* What the exercise asks:
Please give the lines below again exactly as they stand, from the one that contains "[45,269,209,289] [45,318,405,334] //" up to and including the one that contains "[677,198,726,212] existing ->", leaving all pictures out.

* Working data:
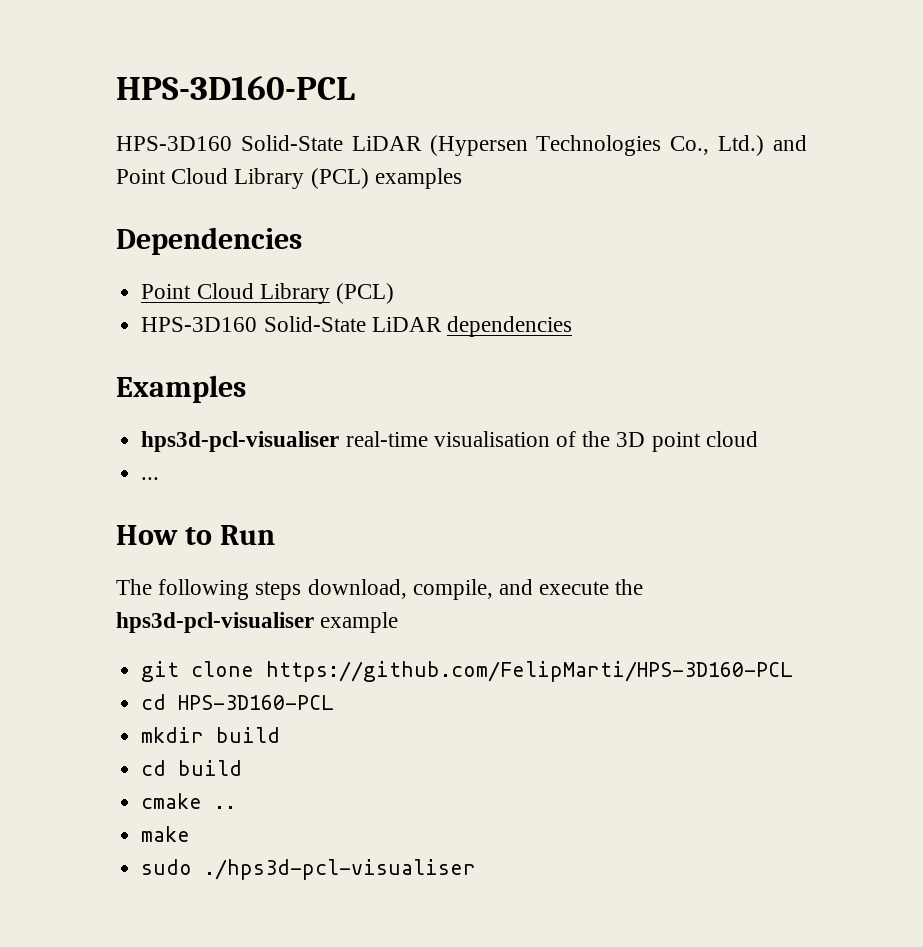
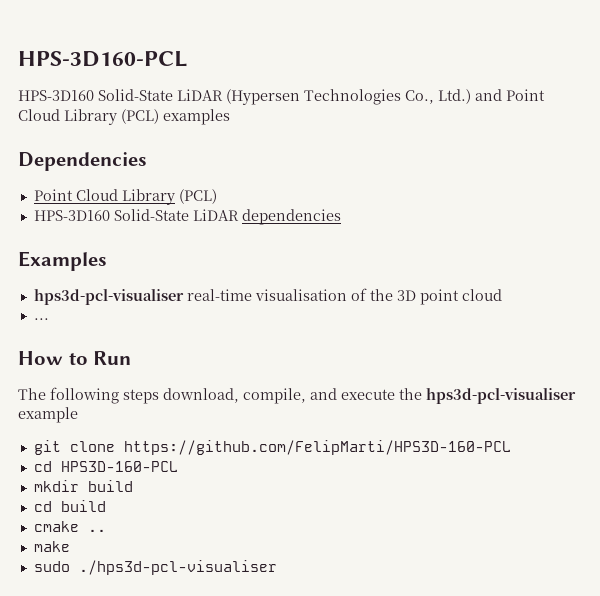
[266,661,794,682] [141,694,335,710] https://github.com/FelipMarti/HPS-3D160-PCL // cd HPS-3D160-PCL -> [123,440,511,455] [33,461,178,472] https://github.com/FelipMarti/HPS3D-160-PCL // cd HPS3D-160-PCL

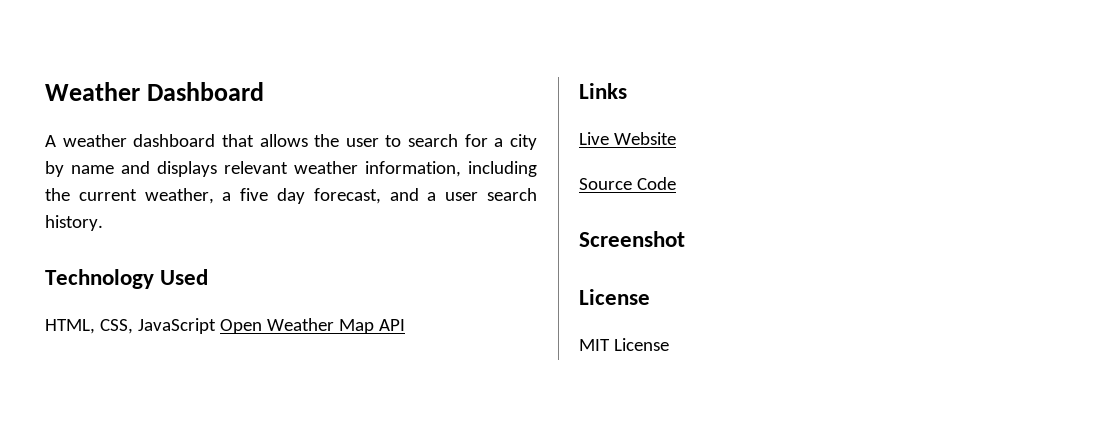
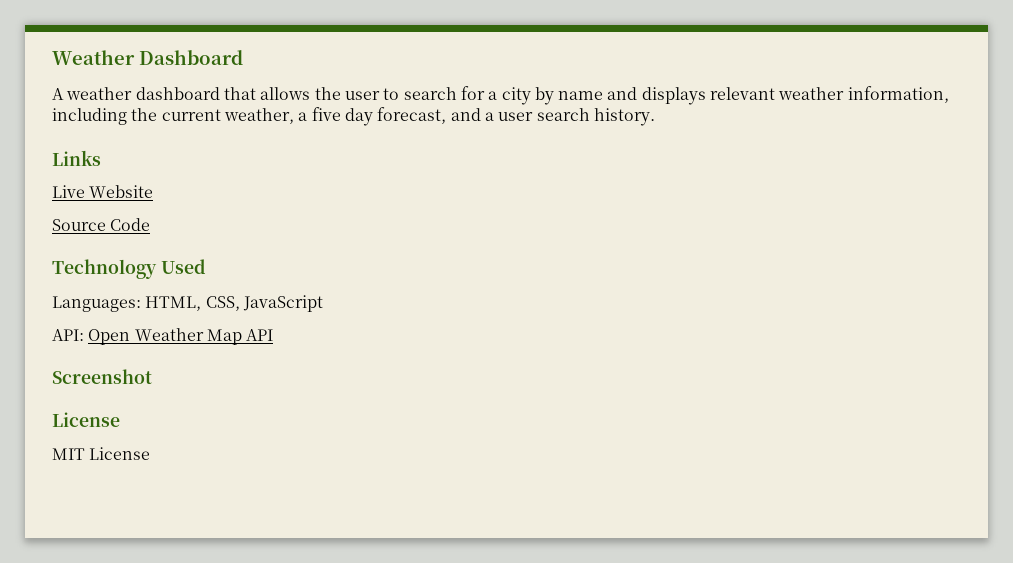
[45,269,209,289] [45,318,405,334] // Technology Used // HTML, CSS, JavaScript Open Weather Map API -> (655, 117) none
(676, 183) none -> [52,259,206,279] [52,295,323,312] [52,328,274,345] // Technology Used // Languages: HTML, CSS, JavaScript // API: Open Weather Map API

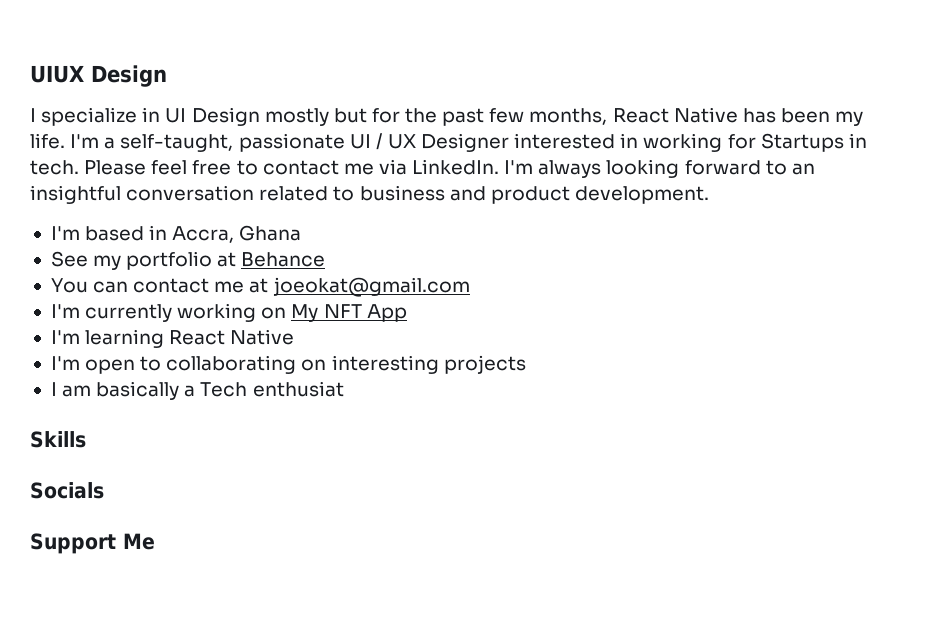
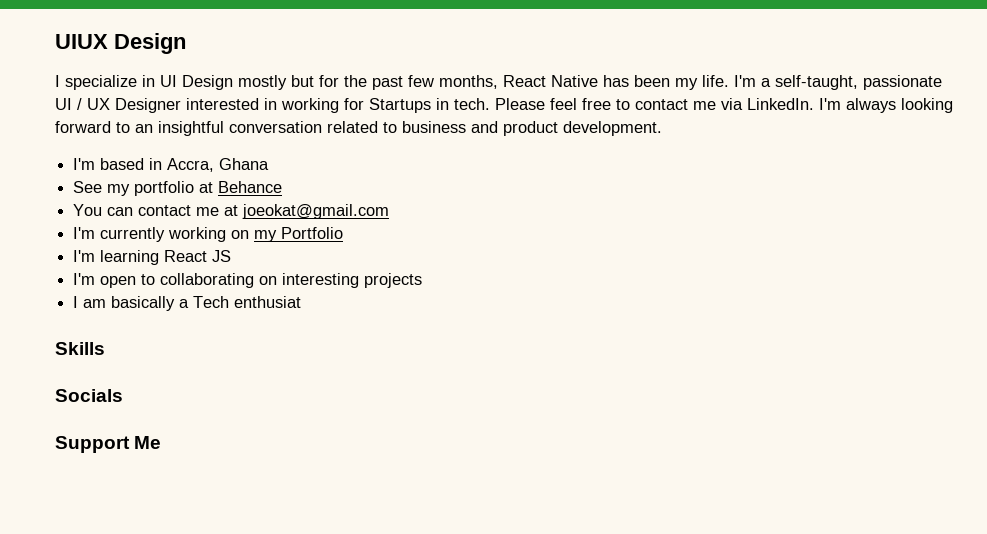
[291,304,407,322] My NFT App -> [254,227,344,242] my Portfolio
[230,329,295,345] Native -> [212,250,232,262] JS

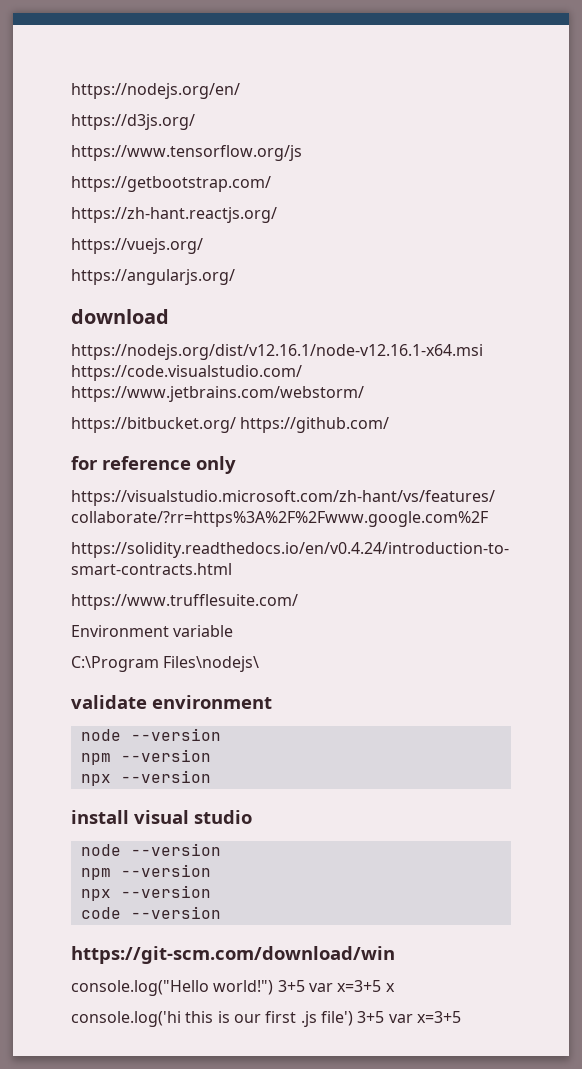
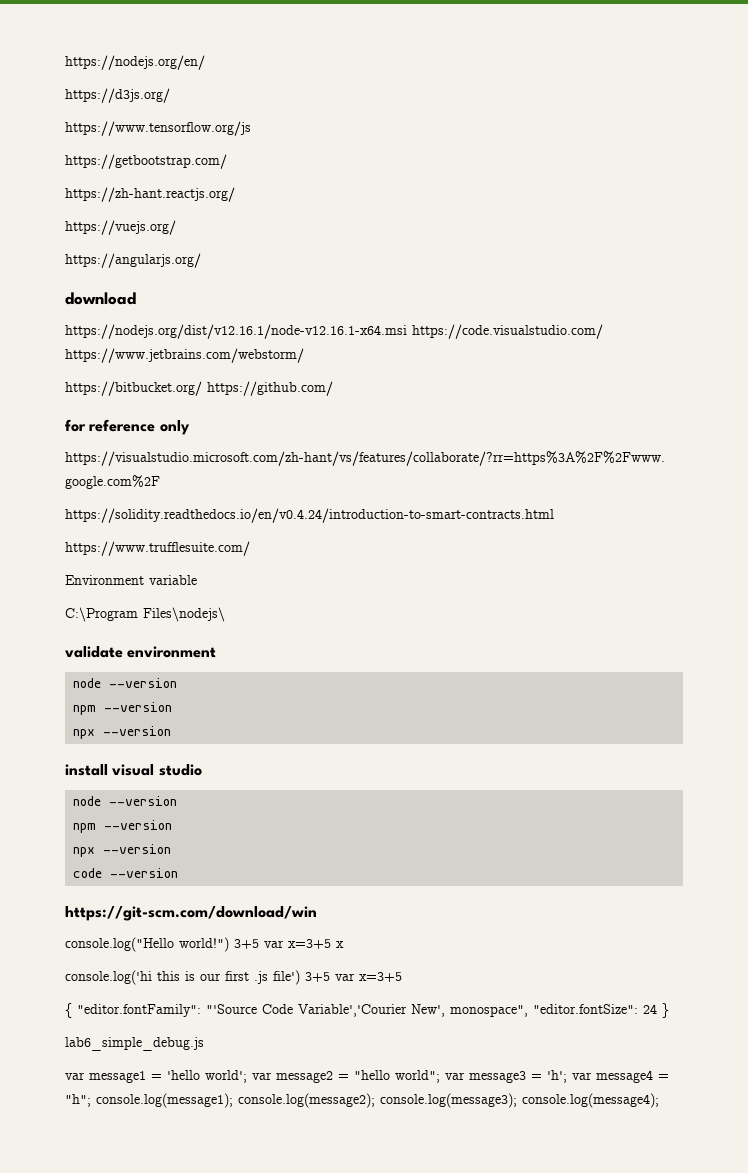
(461, 1017) none -> [65,1003,669,1018] [65,1037,204,1051] [65,1070,669,1083] [65,1093,659,1108] // { "editor.fontFamily": "'Source Code Variable','Courier New', monospace", "editor.fontSize": 24 } // lab6_simple_debug.js // var message1 = 'hello world'; var message2 = "hello world"; var message3 = 'h'; var message4 = "h"; console.log(message1); console.log(message2); console.log(message3); console.log(message4);

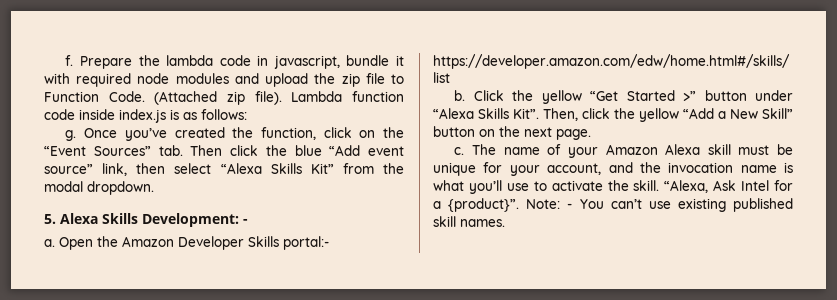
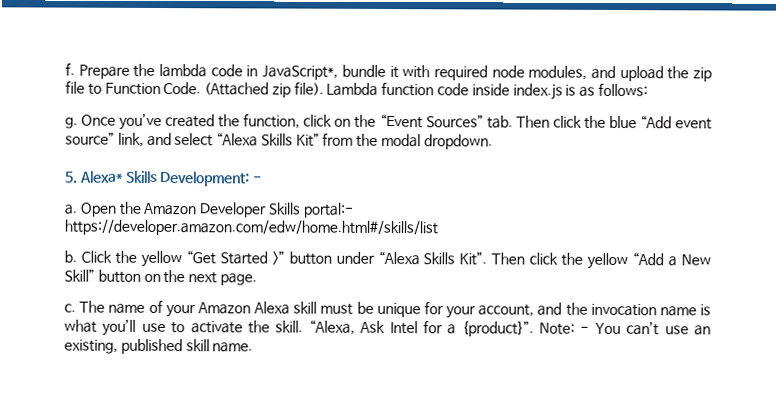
[273,55,340,69] javascript, -> [262,65,339,80] JavaScript*,
[175,73,229,84] modules -> [528,65,588,80] modules,
[136,163,166,174] then -> [146,132,172,147] and
[60,213,98,224] Alexa -> [79,170,123,183] Alexa*
[543,108,578,121] Then, -> [491,252,526,265] Then
[677,198,726,212] existing -> [694,325,712,336] [64,339,118,354] an existing,
[460,219,505,227] names. -> [212,342,254,353] name.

* Expected answer:
[45,269,209,289] [45,318,405,334] // Technology Used // HTML, CSS, JavaScript Open Weather Map API -> (655, 117) none
(676, 183) none -> [52,259,206,279] [52,295,323,312] [52,328,274,345] // Technology Used // Languages: HTML, CSS, JavaScript // API: Open Weather Map API

[291,304,407,322] My NFT App -> [254,227,344,242] my Portfolio
[230,329,295,345] Native -> [212,250,232,262] JS

(461, 1017) none -> [65,1003,669,1018] [65,1037,204,1051] [65,1070,669,1083] [65,1093,659,1108] // { "editor.fontFamily": "'Source Code Variable','Courier New', monospace", "editor.fontSize": 24 } // lab6_simple_debug.js // var message1 = 'hello world'; var message2 = "hello world"; var message3 = 'h'; var message4 = "h"; console.log(message1); console.log(message2); console.log(message3); console.log(message4);

[273,55,340,69] javascript, -> [262,65,339,80] JavaScript*,
[175,73,229,84] modules -> [528,65,588,80] modules,
[136,163,166,174] then -> [146,132,172,147] and
[60,213,98,224] Alexa -> [79,170,123,183] Alexa*
[543,108,578,121] Then, -> [491,252,526,265] Then
[677,198,726,212] existing -> [694,325,712,336] [64,339,118,354] an existing,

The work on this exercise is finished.